Sigmund Freud proposed that personality development in childhood takes place during five psychosexual stages, which are the oral, anal, phallic, latency, and genital stages.

During each stage, sexual energy (libido) is expressed in different ways and through different body parts.

These are called psychosexual stages because each stage represents the fixation of libido (roughly translated as sexual drives or instincts) on a different area of the body.

As a person grows physically certain areas of their body become important as sources of potential frustration (erogenous zones), pleasure or both.

freud psychosexual

Freud (1905) believed that life was built around tension and pleasure. Freud also believed that all tension was due to the build-up of libido (sexual energy) and that all pleasure came from its discharge.

In describing human personality development as psychosexual, Freud meant to convey that what develops is the way in which sexual energy of the id accumulates and is discharged as we mature biologically.

Note, Freud used the term “sexual” in a very general way to mean all pleasurable actions and thoughts.

Freud stressed that the first five years of life are crucial to the formation of adult personality. The id must be controlled to satisfy social demands; this sets up a conflict between frustrated wishes and social norms.

The ego and superego develop in order to exercise this control and direct the need for gratification into socially acceptable channels.

Gratification centers in different areas of the body at different stages of growth, making the conflict at each stage psychosexual.

The Role of Conflict

Each psychosexual stage is associated with a particular conflict that must be resolved before the individual can successfully advance to the next stage.

The resolution of each of these conflicts requires the expenditure of sexual energy, and the more energy that is expended at a particular stage, the more important characteristics of that stage remain with the individual as he/she matures psychologically.

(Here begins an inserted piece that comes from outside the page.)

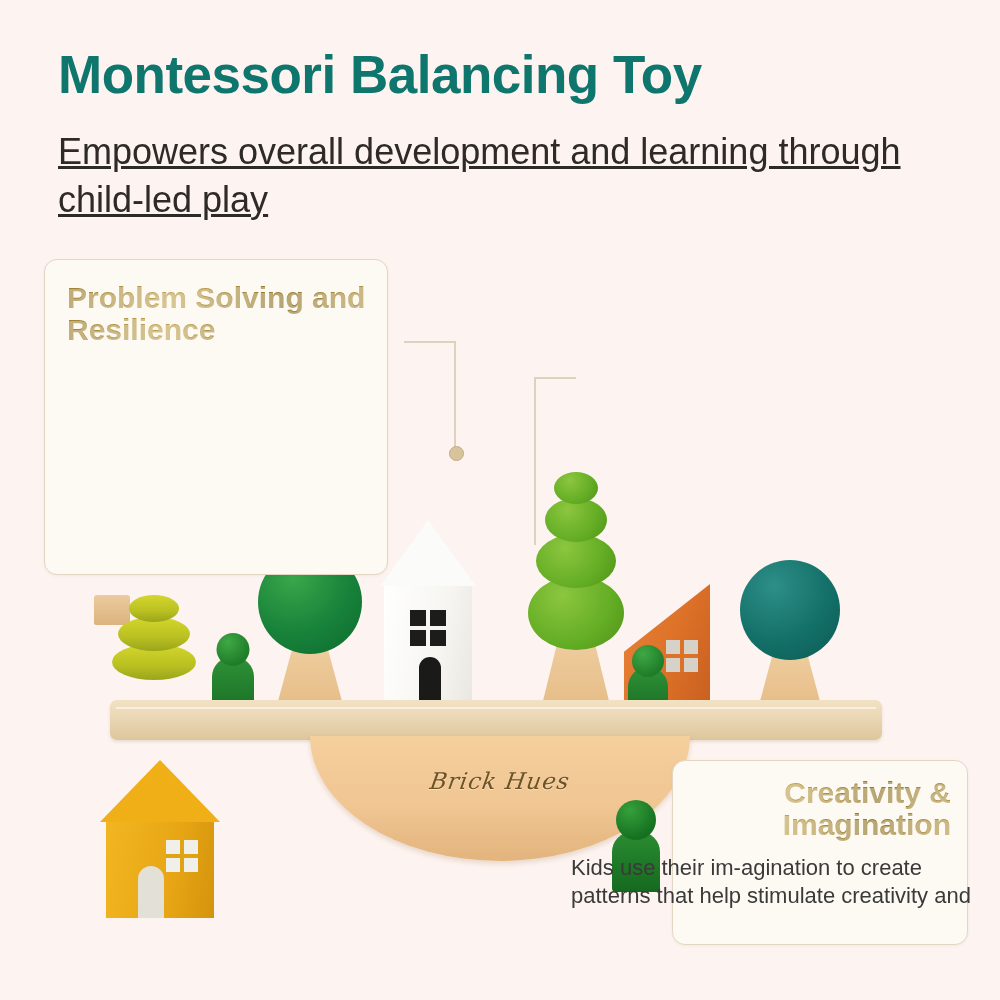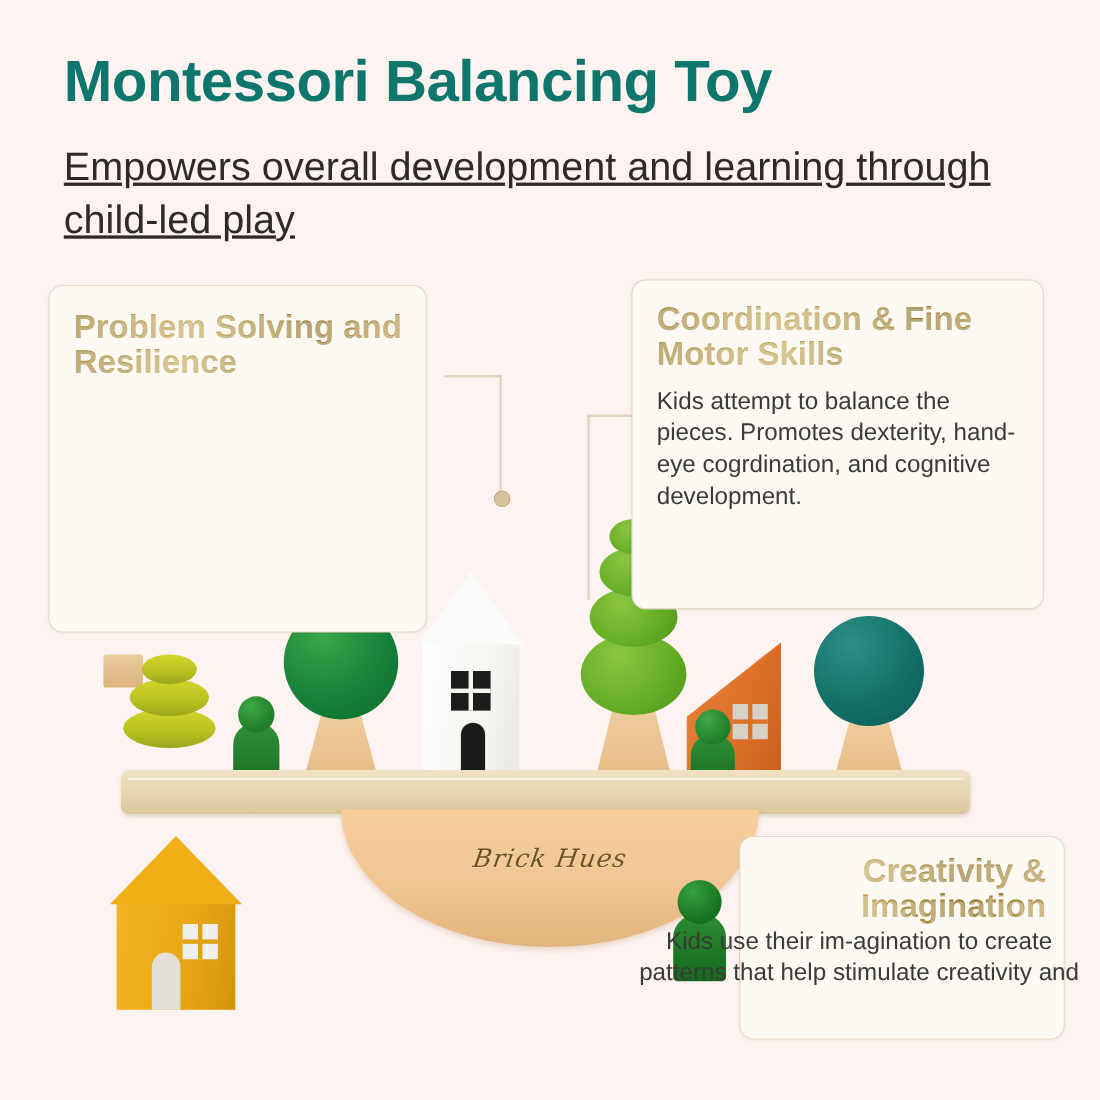"Coordination & Fine Motor Skills" div.callout { html: <div> <div>Coordination &amp; Fine Motor Skills</div> <div>Kids attempt to balance the pieces. Promotes dexterity, hand-eye cogrdination, and cognitive development.</div> </div> -> none }
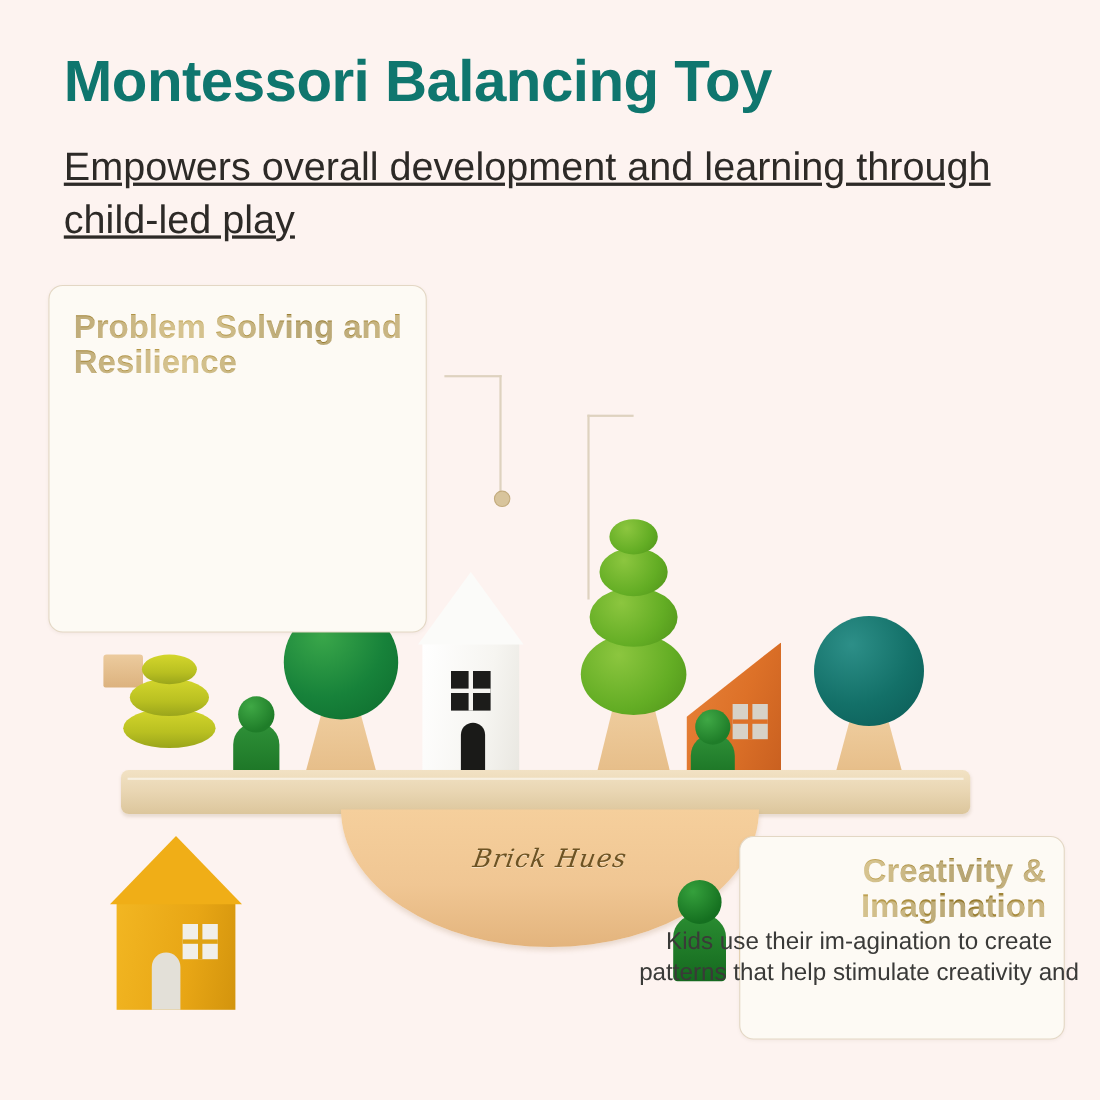"Kids use their im-agination to" #box3 .c-body { margin-top: 0 -> 12px; text-align: center -> left }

To explain this, Freud suggested the analogy of military troops on the march.  As the troops advance, they are met by opposition or conflict. 

If they are highly successful in winning the battle (resolving the conflict), then most of the troops (libido) will be able to move on to the next battle (stage).

But the greater the difficulty encountered at any particular point, the greater the need for troops to remain behind to fight and, thus, the fewer that will be able to go on to the next confrontation.

Fixation Psychology

Some people cannot leave one stage and proceed to the next.  One reason for this may be that the needs of the developing individual at any particular stage may not have been adequately met, in which case there is frustration.

Or, possibly, the person’s needs may have been so well satisfied that he/she is reluctant to leave the psychological benefits of a particular stage in which there is overindulgence.

For example, during the first two years of life, the infant who is neglected (insufficiently fed) or who is over-protected (over-fed) might become an orally fixated person (Freud, 1905).

freud personality
Mental abnormality can occur if a stage is not completed successfully and the person becomes ‘fixated’ in a particular stage. This particular theory shows how childhood experiences determine adult personality.

Both frustration and overindulgence (or any combination of the two) may lead to what psychoanalysts call fixation at a particular psychosexual stage.

Fixation refers to the theoretical notion that a portion of the individual’s libido has been permanently “invested” in a particular stage of his development.

You can remember the order of these stages by using the mnemonic : “old (oral) age (anal) pensioners (phallic) love (latent) grapes (genital).

Oral Stage (Birth to 1 year)

The Oral Stage is the first stage of Sigmund Freud’s theory of psychosexual development, occurring from birth until approximately 18 months.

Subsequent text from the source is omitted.